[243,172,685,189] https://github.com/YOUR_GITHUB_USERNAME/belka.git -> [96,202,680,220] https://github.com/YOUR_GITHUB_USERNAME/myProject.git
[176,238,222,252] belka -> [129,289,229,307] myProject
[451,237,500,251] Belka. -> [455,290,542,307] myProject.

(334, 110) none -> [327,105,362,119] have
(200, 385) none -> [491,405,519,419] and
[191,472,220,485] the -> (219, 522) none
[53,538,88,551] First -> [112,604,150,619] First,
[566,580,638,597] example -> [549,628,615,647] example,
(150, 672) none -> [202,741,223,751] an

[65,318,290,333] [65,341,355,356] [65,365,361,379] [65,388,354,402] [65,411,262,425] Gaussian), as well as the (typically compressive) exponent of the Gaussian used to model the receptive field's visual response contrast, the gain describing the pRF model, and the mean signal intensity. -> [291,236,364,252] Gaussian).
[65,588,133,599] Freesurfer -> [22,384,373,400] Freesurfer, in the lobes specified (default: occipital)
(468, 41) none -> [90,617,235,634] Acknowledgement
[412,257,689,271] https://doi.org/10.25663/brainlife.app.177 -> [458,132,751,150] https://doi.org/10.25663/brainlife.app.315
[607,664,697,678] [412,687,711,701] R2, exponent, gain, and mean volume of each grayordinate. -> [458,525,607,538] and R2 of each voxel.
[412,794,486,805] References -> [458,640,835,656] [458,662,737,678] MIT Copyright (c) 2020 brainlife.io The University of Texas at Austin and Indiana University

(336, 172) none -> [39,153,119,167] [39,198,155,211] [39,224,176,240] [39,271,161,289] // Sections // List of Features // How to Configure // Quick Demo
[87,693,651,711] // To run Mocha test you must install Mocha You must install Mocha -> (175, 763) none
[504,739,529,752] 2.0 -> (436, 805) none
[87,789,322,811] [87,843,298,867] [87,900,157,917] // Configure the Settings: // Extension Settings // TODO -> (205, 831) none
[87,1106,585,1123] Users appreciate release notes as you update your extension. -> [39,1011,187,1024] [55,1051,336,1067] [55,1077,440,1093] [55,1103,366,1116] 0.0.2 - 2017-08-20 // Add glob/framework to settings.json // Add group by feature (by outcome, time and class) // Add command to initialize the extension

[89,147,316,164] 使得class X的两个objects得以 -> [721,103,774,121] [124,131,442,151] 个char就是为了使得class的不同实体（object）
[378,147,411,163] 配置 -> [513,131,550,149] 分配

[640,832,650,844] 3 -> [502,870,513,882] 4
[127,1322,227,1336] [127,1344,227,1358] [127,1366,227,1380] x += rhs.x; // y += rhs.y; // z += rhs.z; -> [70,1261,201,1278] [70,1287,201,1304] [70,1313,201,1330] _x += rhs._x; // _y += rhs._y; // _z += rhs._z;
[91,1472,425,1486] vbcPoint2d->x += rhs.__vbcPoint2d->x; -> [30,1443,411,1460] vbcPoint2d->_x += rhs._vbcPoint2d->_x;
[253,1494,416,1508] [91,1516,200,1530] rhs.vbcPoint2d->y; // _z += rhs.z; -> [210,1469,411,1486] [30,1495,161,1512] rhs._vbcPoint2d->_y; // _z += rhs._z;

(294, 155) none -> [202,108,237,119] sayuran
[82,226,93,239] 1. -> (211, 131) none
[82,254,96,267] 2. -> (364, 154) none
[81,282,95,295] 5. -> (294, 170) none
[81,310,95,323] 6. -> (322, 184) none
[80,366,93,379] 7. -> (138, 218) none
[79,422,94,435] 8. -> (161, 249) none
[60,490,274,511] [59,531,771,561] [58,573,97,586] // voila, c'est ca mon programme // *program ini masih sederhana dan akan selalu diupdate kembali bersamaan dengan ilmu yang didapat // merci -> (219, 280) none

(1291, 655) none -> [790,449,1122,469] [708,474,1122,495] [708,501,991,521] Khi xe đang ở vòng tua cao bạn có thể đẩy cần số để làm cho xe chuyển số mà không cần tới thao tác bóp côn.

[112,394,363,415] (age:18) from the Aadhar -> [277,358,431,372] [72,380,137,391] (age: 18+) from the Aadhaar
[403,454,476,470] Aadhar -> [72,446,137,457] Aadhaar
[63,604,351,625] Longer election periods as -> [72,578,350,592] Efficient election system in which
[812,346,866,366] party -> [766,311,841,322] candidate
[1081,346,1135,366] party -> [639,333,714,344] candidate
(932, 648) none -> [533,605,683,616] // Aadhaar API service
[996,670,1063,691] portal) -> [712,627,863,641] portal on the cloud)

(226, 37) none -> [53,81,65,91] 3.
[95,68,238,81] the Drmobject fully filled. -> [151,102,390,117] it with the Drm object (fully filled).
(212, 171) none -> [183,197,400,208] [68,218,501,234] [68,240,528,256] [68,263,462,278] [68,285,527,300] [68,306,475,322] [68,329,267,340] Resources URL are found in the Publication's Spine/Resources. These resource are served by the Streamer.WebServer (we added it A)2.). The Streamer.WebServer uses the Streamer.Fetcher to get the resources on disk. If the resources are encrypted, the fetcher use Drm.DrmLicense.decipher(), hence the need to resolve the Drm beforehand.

Task objective
Wherever a line of the data holds "https", copy that line.

Finished exercise
[243,172,685,189] https://github.com/YOUR_GITHUB_USERNAME/belka.git -> [96,202,680,220] https://github.com/YOUR_GITHUB_USERNAME/myProject.git
[412,257,689,271] https://doi.org/10.25663/brainlife.app.177 -> [458,132,751,150] https://doi.org/10.25663/brainlife.app.315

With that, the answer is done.